===== INFORMATION SUPPLIED =====
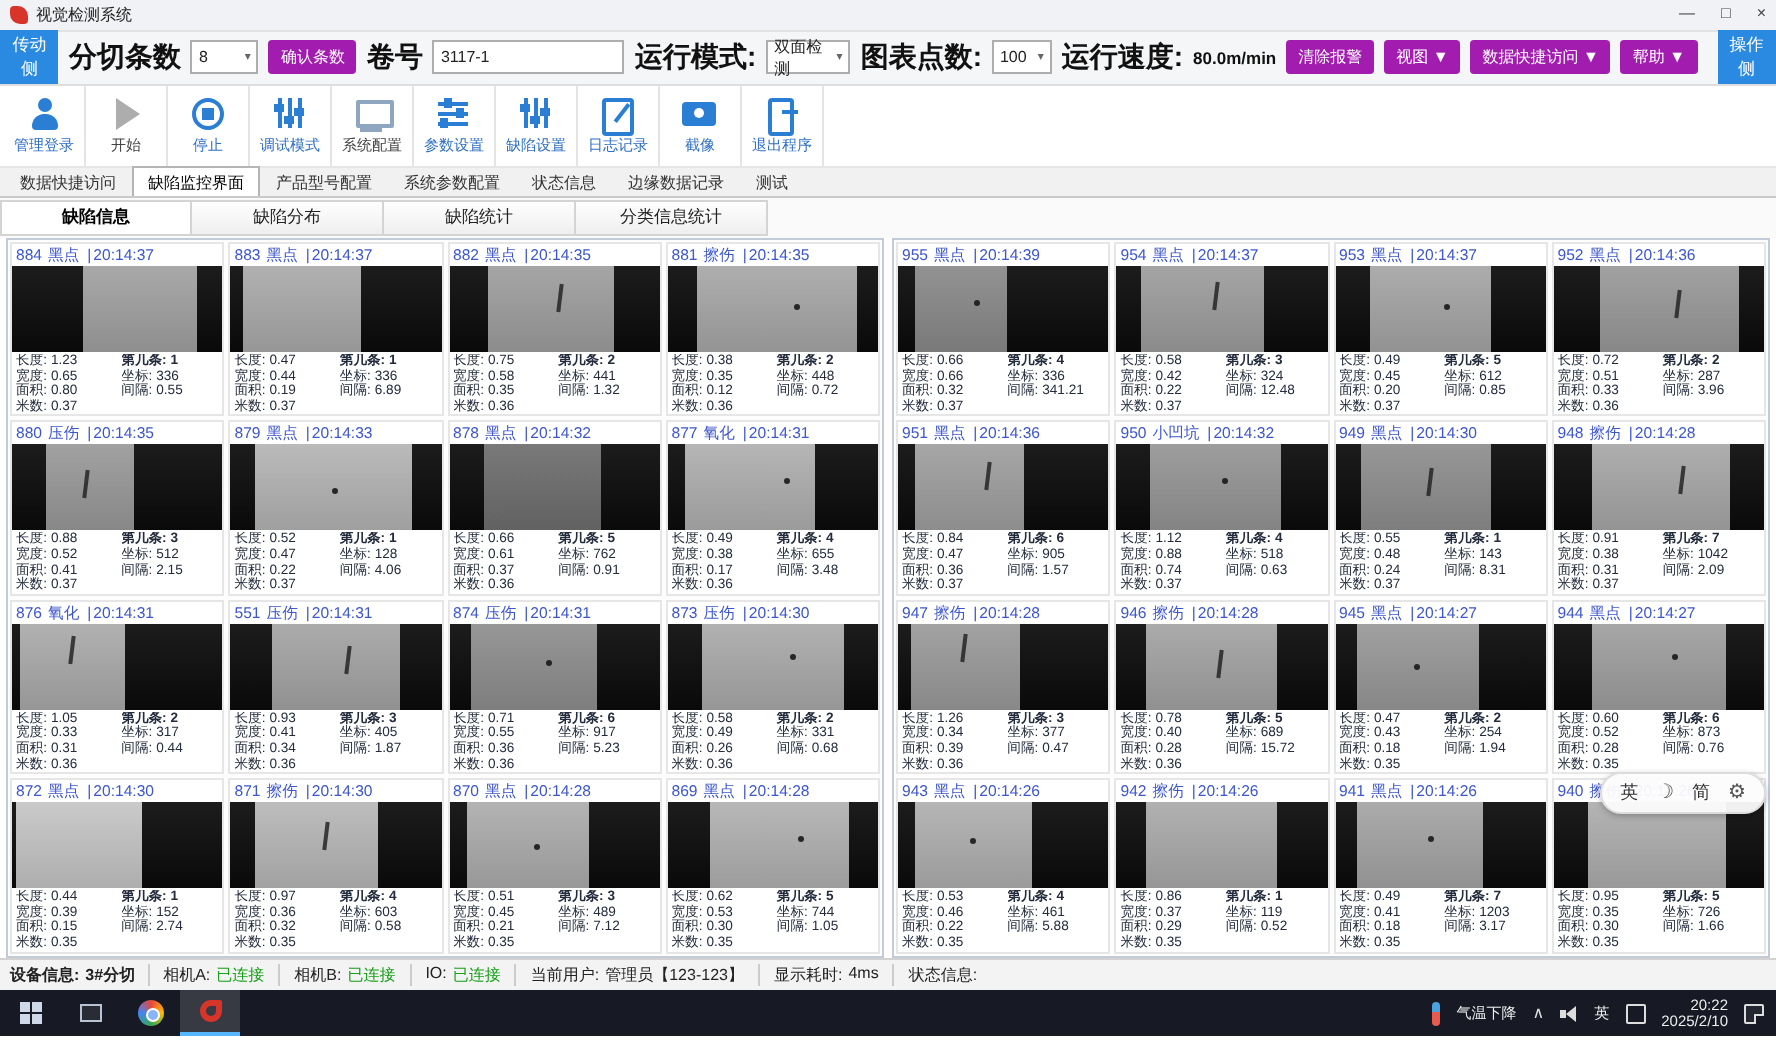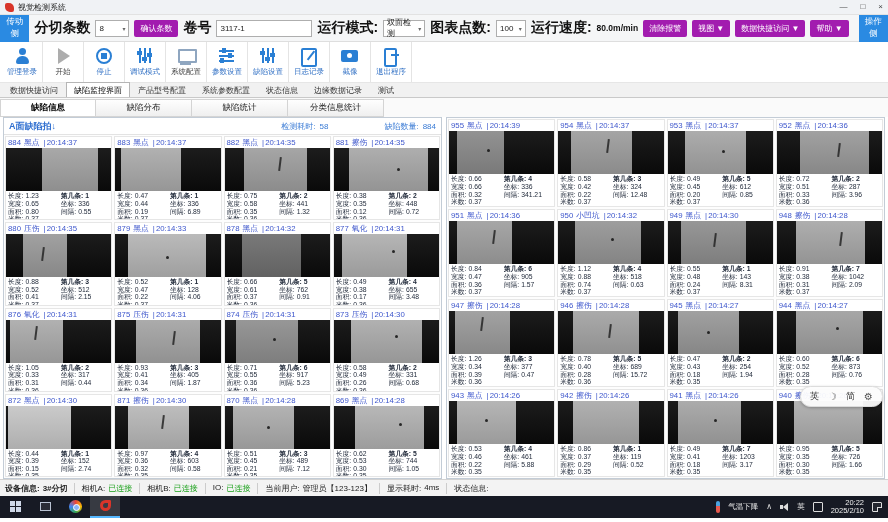--- a/index.html
+++ b/index.html
@@ -229,15 +229,6 @@
   <div class="panels">
 
   <div class="panel">
-        <div class="panel-head">
-          <span class="panel-title">A面缺陷拍↓</span>
-          <span class="ph-metric ph-time">
-            <span>检测耗时:</span><span class="v">58</span>
-          </span>
-          <span class="ph-metric">
-            <span>缺陷数量:</span><span class="v">884</span>
-          </span>
-        </div>
         <div class="grid">
 
         <div class="cell">

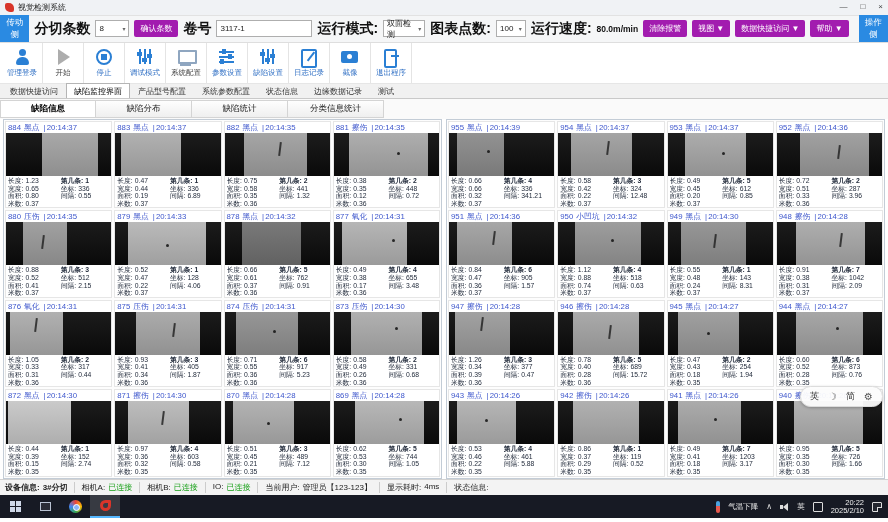--- a/index.html
+++ b/index.html
@@ -449,7 +449,7 @@
             </div>
           <div class="cell">
               <div class="cell-head">
-                <span>875</span>
+                <span>551</span>
                 <span>压伤</span>
                 <span class="pipe">|</span>
                 <span>20:14:31</span>

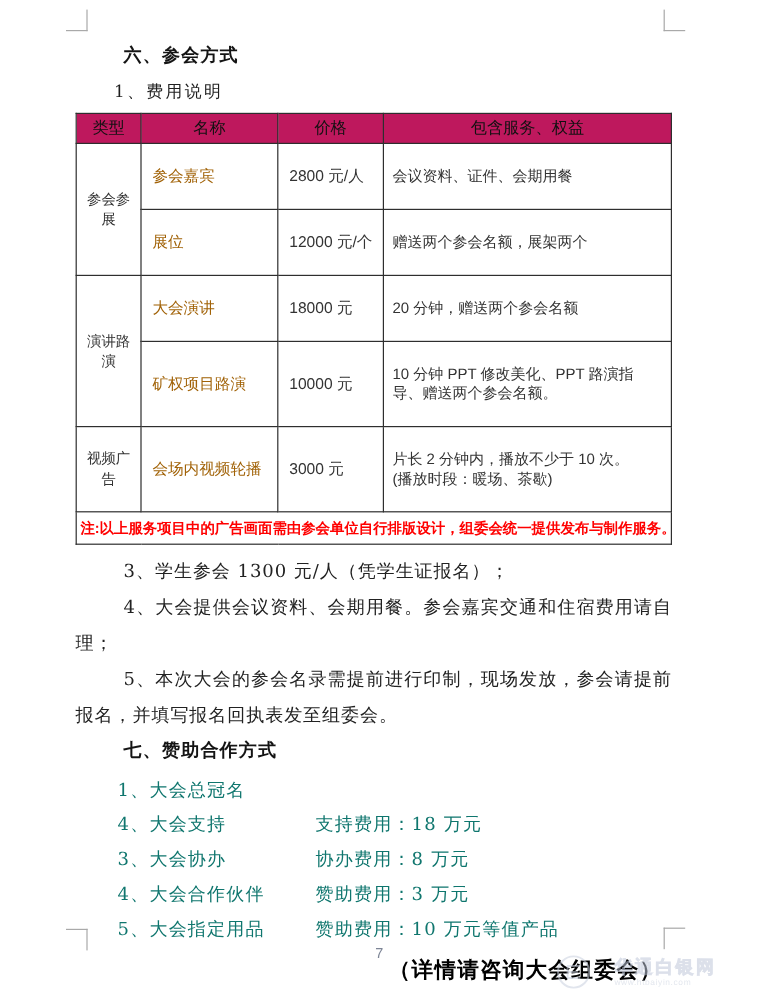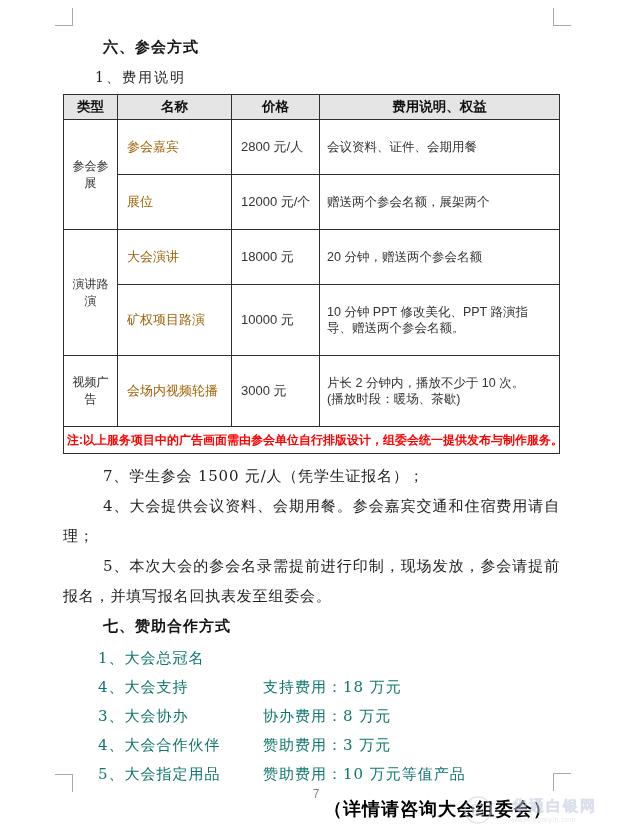--- a/index.html
+++ b/index.html
@@ -24,7 +24,7 @@
   table.fee { width:497px; table-layout:fixed; border-collapse:collapse; margin-top:7px;
               font-family:"Liberation Sans", sans-serif; }
   table.fee th, table.fee td { border:1px solid #2e2e2e; vertical-align:middle; }
-  table.fee th { background:#e5e5e5; font-size:13.5px; font-weight:bold; height:25px;
+  table.fee th { background:#be185d; font-size:13.5px; font-weight:normal; height:25px;
                  text-align:center; color:#111; }
   td.cat  { text-align:center; font-size:12px; line-height:17px; padding:0 6px; word-break:break-all; color:#333; }
   td.name { font-size:13px; padding-left:9px; color:#a16207; }

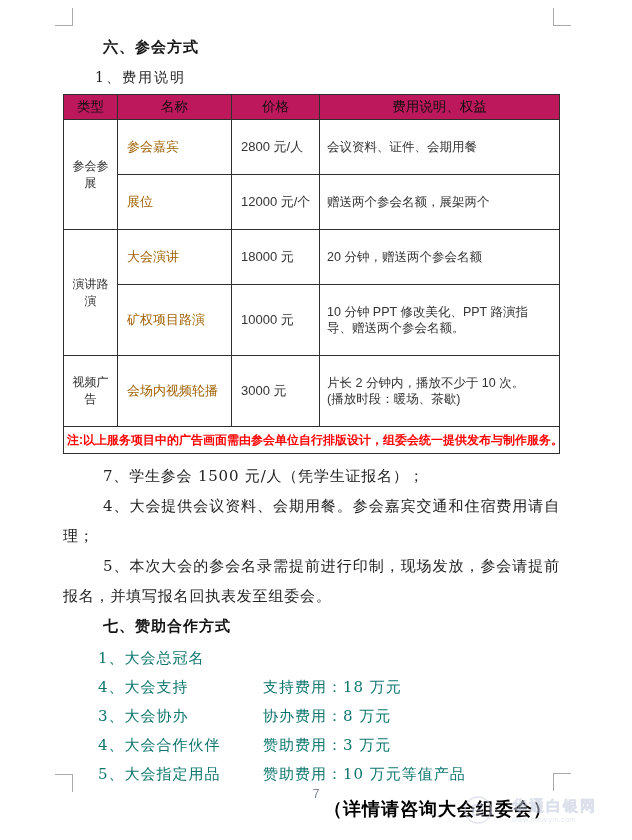--- a/index.html
+++ b/index.html
@@ -82,7 +82,7 @@
           <th style="width:54px">类型</th>
           <th style="width:114px">名称</th>
           <th style="width:88px">价格</th>
-          <th>费用说明、权益</th>
+          <th>包含服务、权益</th>
         </tr>
       </thead>
       <tbody>

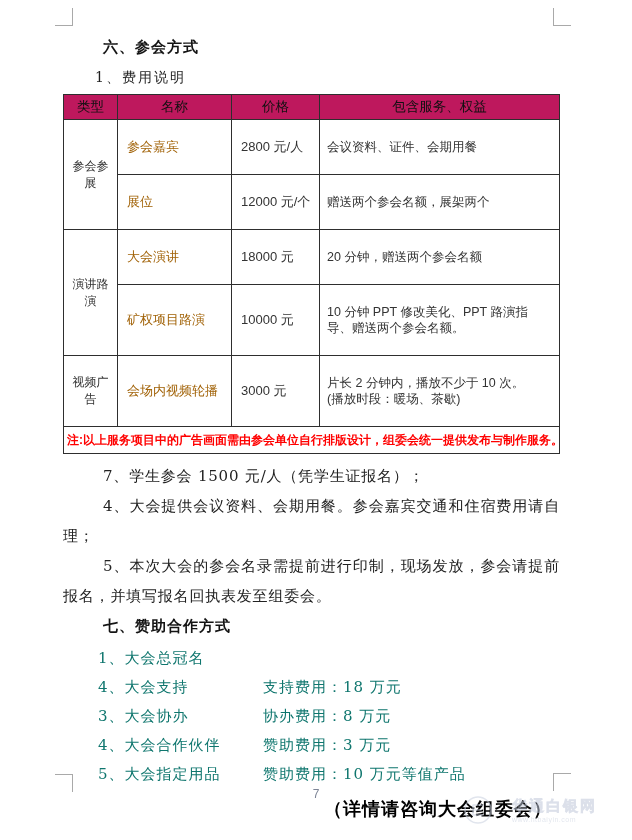--- a/index.html
+++ b/index.html
@@ -126,7 +126,7 @@
     </table>
 
     <div class="paras">
-      <p>7、学生参会 1500 元/人（凭学生证报名）；</p>
+      <p>3、学生参会 1300 元/人（凭学生证报名）；</p>
       <p>4、大会提供会议资料、会期用餐。参会嘉宾交通和住宿费用请自理；</p>
       <p>5、本次大会的参会名录需提前进行印制，现场发放，参会请提前报名，并填写报名回执表发至组委会。</p>
     </div>

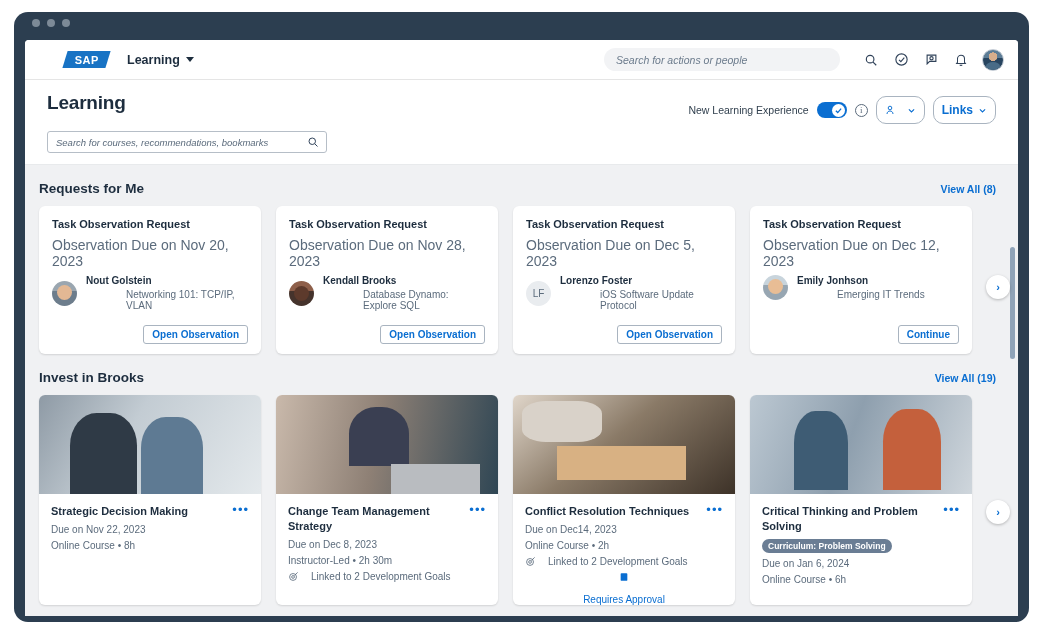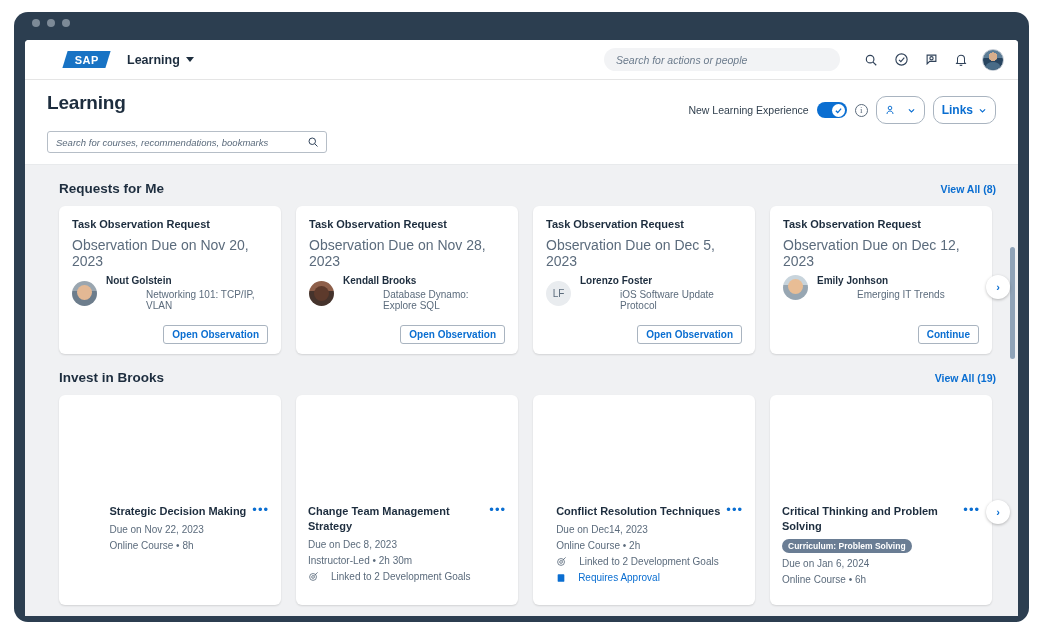--- a/index.html
+++ b/index.html
@@ -171,7 +171,7 @@
     position: relative;
     padding: 0 0 0 0;
   }
-  .section { padding: 16px 22px 0 34px; position: relative; }
+  .section { padding: 16px 22px 0 14px; position: relative; }
   .section-head {
     display: flex; align-items: baseline; justify-content: space-between;
     margin-bottom: 10px;

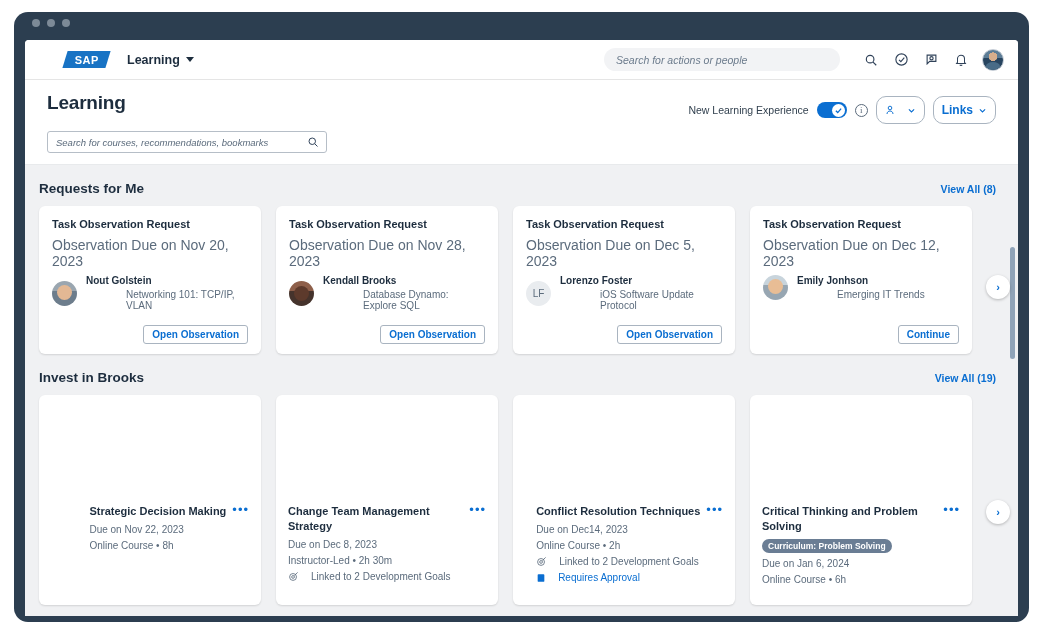--- a/index.html
+++ b/index.html
@@ -221,7 +221,7 @@
     background: #fff; border-radius: 6px;
     box-shadow: 0 1px 2px rgba(0,0,0,.13);
     overflow: hidden;
-    display: flex; flex-direction: column; align-items: flex-end;
+    display: flex; flex-direction: column;
   }
   .course-img { height: 99px; position: relative; overflow: hidden; }
   .ci1 { background: linear-gradient(120deg,#8e9aa5 0%,#c3ccd3 40%,#e4e9ec 100%); }

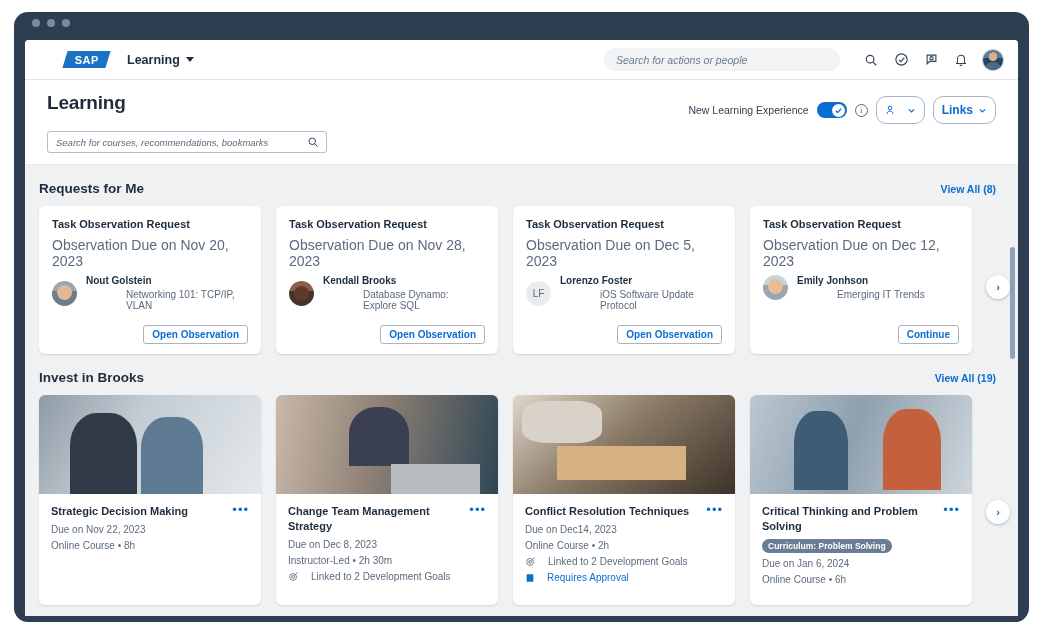--- a/index.html
+++ b/index.html
@@ -256,7 +256,7 @@
     display: flex; align-items: center; gap: 12px;
     font-size: 10px; color: #5b6b7c; margin-top: 5px;
   }
-  .meta-icon-row.link { color: #0a6ed1; }
+  .meta-icon-row.link { color: #0a6ed1; flex-direction: column; }
 
   
   .carousel-next {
=====
▶ WHAT YOU WILL DO
Would you copy out all the data exactly, without the images?

▶ OUTPUT FOR THIS TASK
--- a/index.html
+++ b/index.html
@@ -229,15 +229,6 @@
   <div class="panels">
 
   <div class="panel">
-        <div class="panel-head">
-          <span class="panel-title">A面缺陷拍↓</span>
-          <span class="ph-metric ph-time">
-            <span>检测耗时:</span><span class="v">58</span>
-          </span>
-          <span class="ph-metric">
-            <span>缺陷数量:</span><span class="v">884</span>
-          </span>
-        </div>
         <div class="grid">
 
         <div class="cell">

--- a/index.html
+++ b/index.html
@@ -449,7 +449,7 @@
             </div>
           <div class="cell">
               <div class="cell-head">
-                <span>875</span>
+                <span>551</span>
                 <span>压伤</span>
                 <span class="pipe">|</span>
                 <span>20:14:31</span>

--- a/index.html
+++ b/index.html
@@ -24,7 +24,7 @@
   table.fee { width:497px; table-layout:fixed; border-collapse:collapse; margin-top:7px;
               font-family:"Liberation Sans", sans-serif; }
   table.fee th, table.fee td { border:1px solid #2e2e2e; vertical-align:middle; }
-  table.fee th { background:#e5e5e5; font-size:13.5px; font-weight:bold; height:25px;
+  table.fee th { background:#be185d; font-size:13.5px; font-weight:normal; height:25px;
                  text-align:center; color:#111; }
   td.cat  { text-align:center; font-size:12px; line-height:17px; padding:0 6px; word-break:break-all; color:#333; }
   td.name { font-size:13px; padding-left:9px; color:#a16207; }

--- a/index.html
+++ b/index.html
@@ -82,7 +82,7 @@
           <th style="width:54px">类型</th>
           <th style="width:114px">名称</th>
           <th style="width:88px">价格</th>
-          <th>费用说明、权益</th>
+          <th>包含服务、权益</th>
         </tr>
       </thead>
       <tbody>

--- a/index.html
+++ b/index.html
@@ -126,7 +126,7 @@
     </table>
 
     <div class="paras">
-      <p>7、学生参会 1500 元/人（凭学生证报名）；</p>
+      <p>3、学生参会 1300 元/人（凭学生证报名）；</p>
       <p>4、大会提供会议资料、会期用餐。参会嘉宾交通和住宿费用请自理；</p>
       <p>5、本次大会的参会名录需提前进行印制，现场发放，参会请提前报名，并填写报名回执表发至组委会。</p>
     </div>

--- a/index.html
+++ b/index.html
@@ -171,7 +171,7 @@
     position: relative;
     padding: 0 0 0 0;
   }
-  .section { padding: 16px 22px 0 34px; position: relative; }
+  .section { padding: 16px 22px 0 14px; position: relative; }
   .section-head {
     display: flex; align-items: baseline; justify-content: space-between;
     margin-bottom: 10px;

--- a/index.html
+++ b/index.html
@@ -221,7 +221,7 @@
     background: #fff; border-radius: 6px;
     box-shadow: 0 1px 2px rgba(0,0,0,.13);
     overflow: hidden;
-    display: flex; flex-direction: column; align-items: flex-end;
+    display: flex; flex-direction: column;
   }
   .course-img { height: 99px; position: relative; overflow: hidden; }
   .ci1 { background: linear-gradient(120deg,#8e9aa5 0%,#c3ccd3 40%,#e4e9ec 100%); }

--- a/index.html
+++ b/index.html
@@ -256,7 +256,7 @@
     display: flex; align-items: center; gap: 12px;
     font-size: 10px; color: #5b6b7c; margin-top: 5px;
   }
-  .meta-icon-row.link { color: #0a6ed1; }
+  .meta-icon-row.link { color: #0a6ed1; flex-direction: column; }
 
   
   .carousel-next {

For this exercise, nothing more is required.